Trump a promis de nommer quelqu'un qui soutiendrait la baisse du taux d'intérêt de référence de la Fed à 1,0 %, contre une fourchette actuelle de 4,25 à 4,50 %.
Pourtant, malgré tout son prestige, le plus haut responsable de la Fed ne dispose que d'une seule des sept voix du conseil d'administration basé à Washington lorsqu'il s'agit de questions internes clés telles que le recrutement des cadres supérieurs, la budgétisation et la dotation en personnel globale d'un système en expansion.
Sur les taux d'intérêt et les questions clés telles que la communication politique, un outil central de la Fed, le chef de la Fed ne dispose que d'une des 12 voix au sein du Comité fédéral de l'open market (FOMC), qui fixe les lignes directrices de communication pour les décideurs de la politique monétaire et approuve chaque année un ensemble de principes de fonctionnement.

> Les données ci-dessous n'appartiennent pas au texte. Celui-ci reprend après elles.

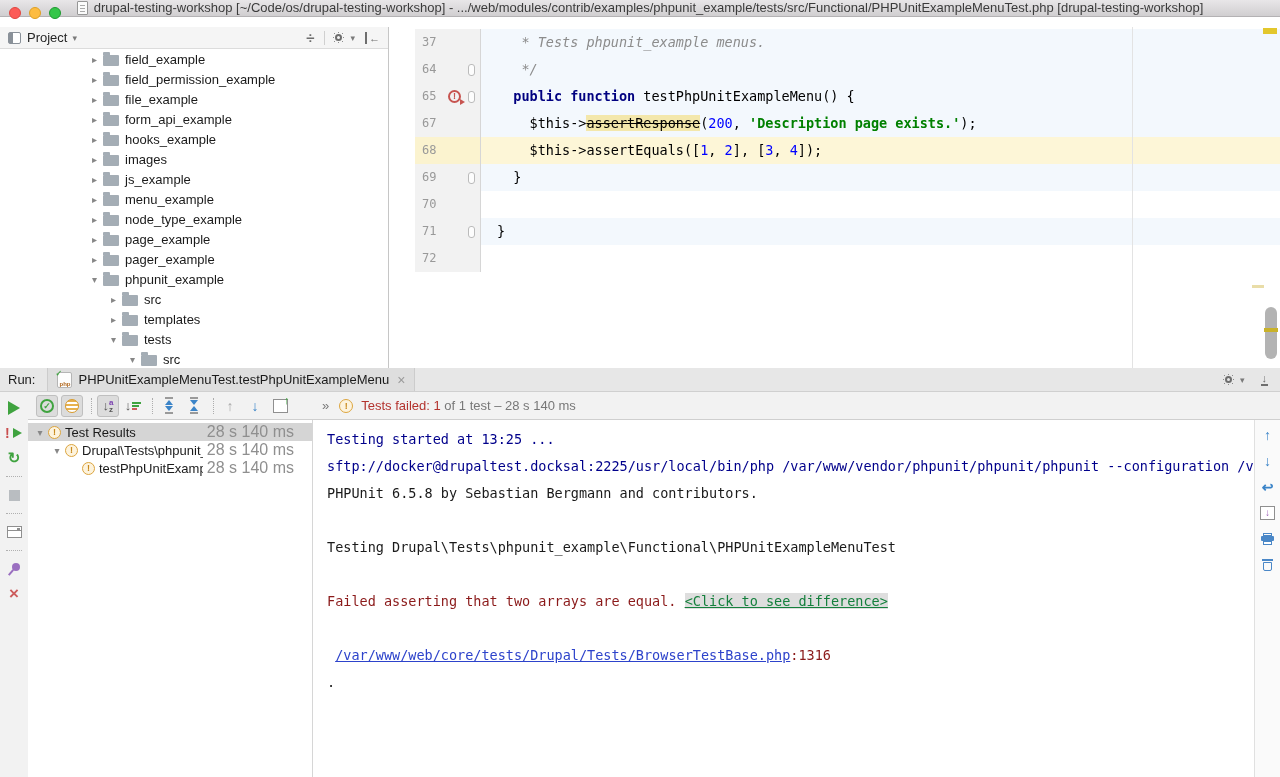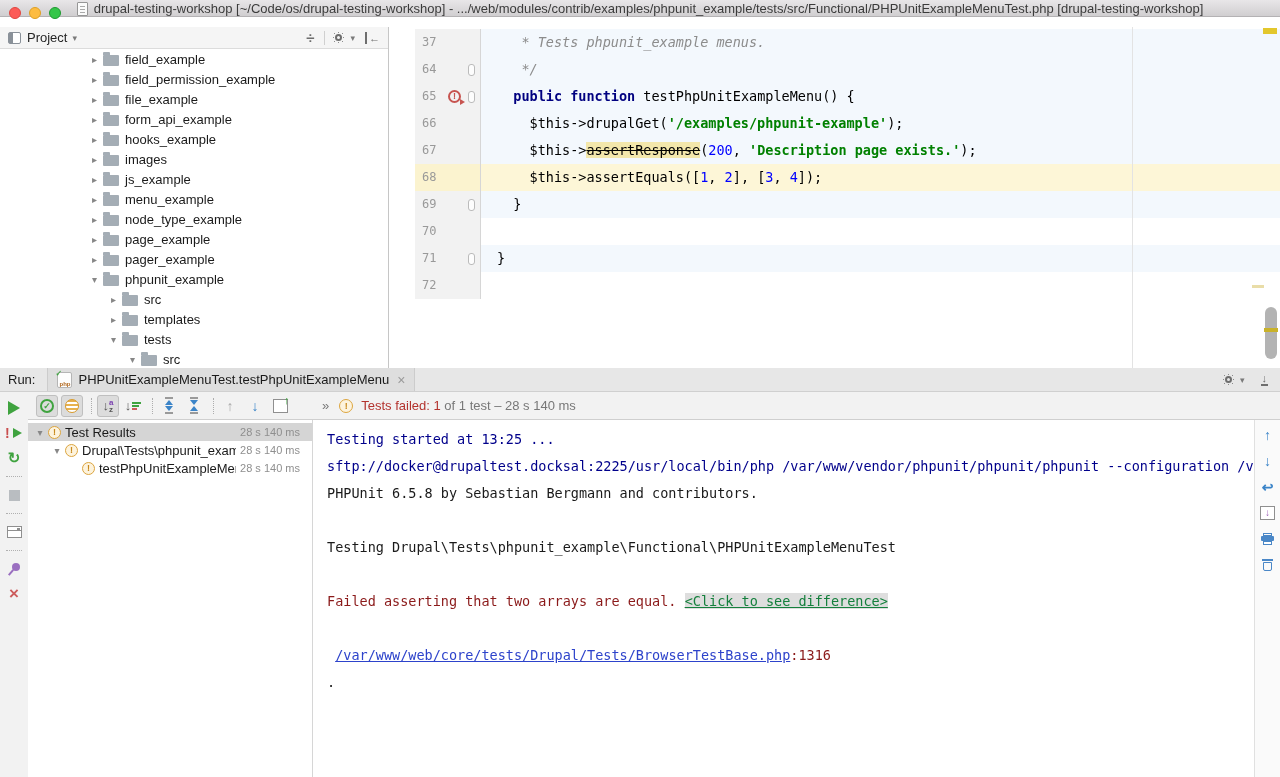"drupal-testing-workshop" .titlebar { align-items: center -> flex-start }
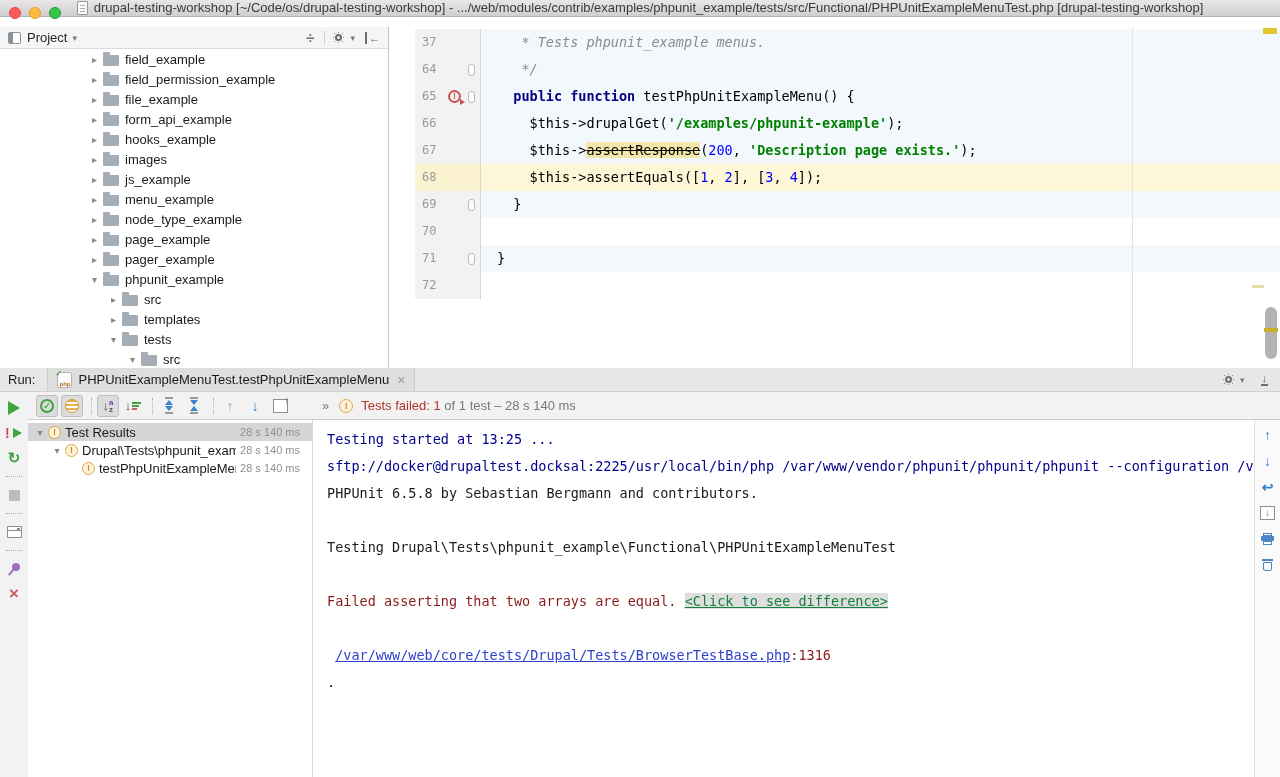"66" div.crow { html: <div> <div> <span>66</span> </div> <div><span> $this-&gt;drupalGet(</span><span>'/examples/phpunit-example'</span><span>);</span></div> </div> -> none }
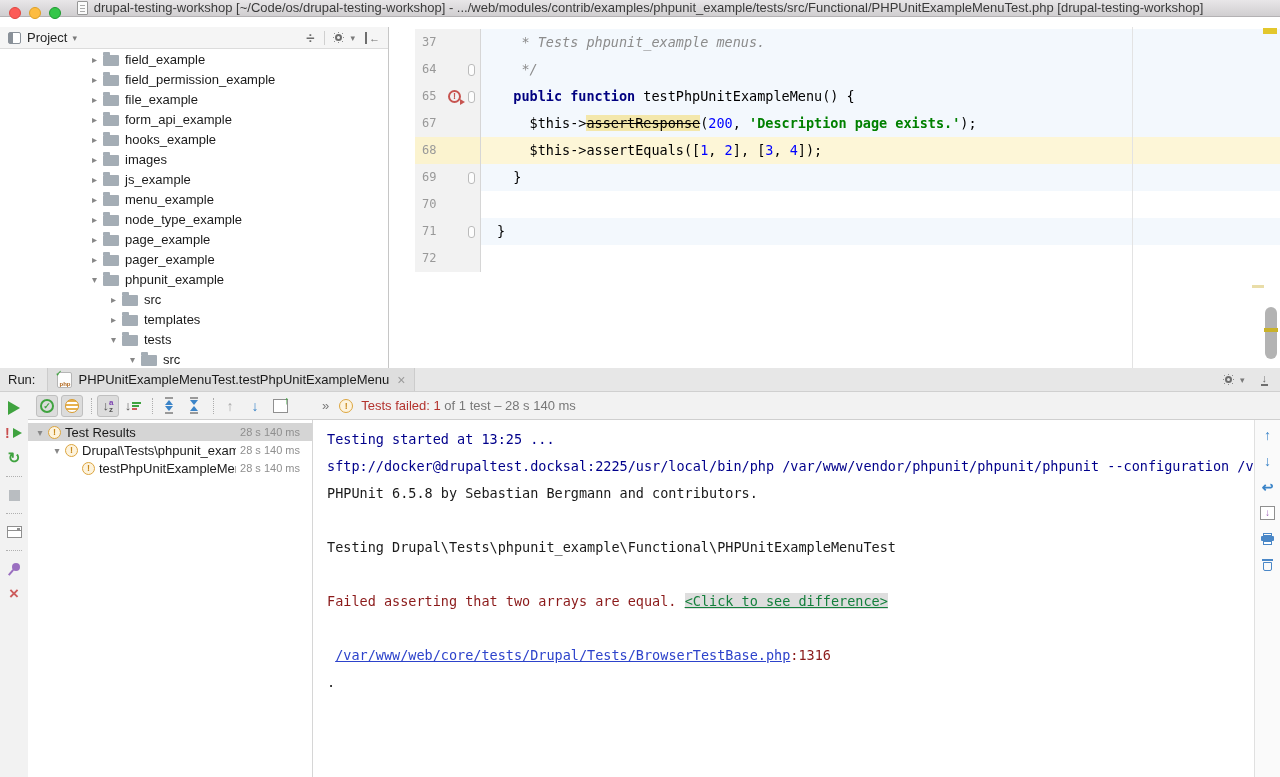"28 s 140 ms" .tt-time { font-size: 11px -> 16px; padding-right: 12px -> 18px }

Le successeur de Powell pourrait prendre ses fonctions avec de grandes ambitions – une personne envisagée, l’ancien gouverneur de la Fed Kevin Warsh, a parlé de « changement de régime » et de « brain-cracking » – mais aurait besoin du soutien des personnes nommées par Biden, des dirigeants des 12 banques régionales de la Fed embauchés par des administrateurs indépendants, et peut-être de Powell lui-même s’il choisit de rester au conseil d’administration en tant que gouverneur.
Bien que le mandat de Powell en tant que président de la Fed se termine dans environ neuf mois, il pourrait rester gouverneur jusqu'en janvier 2028, vers la fin du mandat de Trump.
Frontières
Powell, qui insiste fréquemment sur l'importance de protéger l'indépendance de la Fed, n'a pas encore précisé ce qu'il comptait faire. Traditionnellement, les dirigeants de la Fed ne restent pas gouverneurs.
Pour le reste de la présidence de Trump, le successeur de Powell devra courtiser le vice-président de la Fed, Philip Jefferson, la gouverneure Lisa Cook et le gouverneur Michael Barr, tous nommés par Biden. Si aucun d'entre eux ne démissionne, leur mandat s'étendra jusqu'en 2032 ou plus tard.
Si Powell reste, ses votes, ainsi que les vôtres, formeraient une majorité au sein du conseil d’administration, avec la capacité d’influencer les décisions de gestion et de réglementation.
Les taux d'intérêt, fixés par les gouverneurs et les cinq présidents des banques régionales au sein du FOMC, pourraient exercer une forte influence, que Powell parte ou non en mai.
Leurs sièges étant assurés après la confirmation du Sénat, rien ne garantit que Waller et la vice-présidente chargée de la surveillance, Michelle Bowman, toutes deux nommées par Trump, accepteraient des réformes radicales. Waller, en particulier, a déjà rejeté certaines idées avancées par des personnalités comme Warsh, comme la réduction drastique du bilan de la Fed.
« Des changements radicalement radicaux seraient très difficiles à mettre en œuvre. Il y a des limites à ce qu'un nouveau président pourrait accomplir », a déclaré Bill English, ancien directeur de la division des affaires monétaires de la Fed et actuel professeur à la Yale School of Management.
Contrairement à d’autres dirigeants d’agences indépendantes, le nouveau chef de la Fed devra également faire face au verdict d’un groupe particulièrement puissant : un marché obligataire mondial disposant d’une énorme latitude pour fixer les coûts d’emprunt du gouvernement américain, des entreprises et des consommateurs.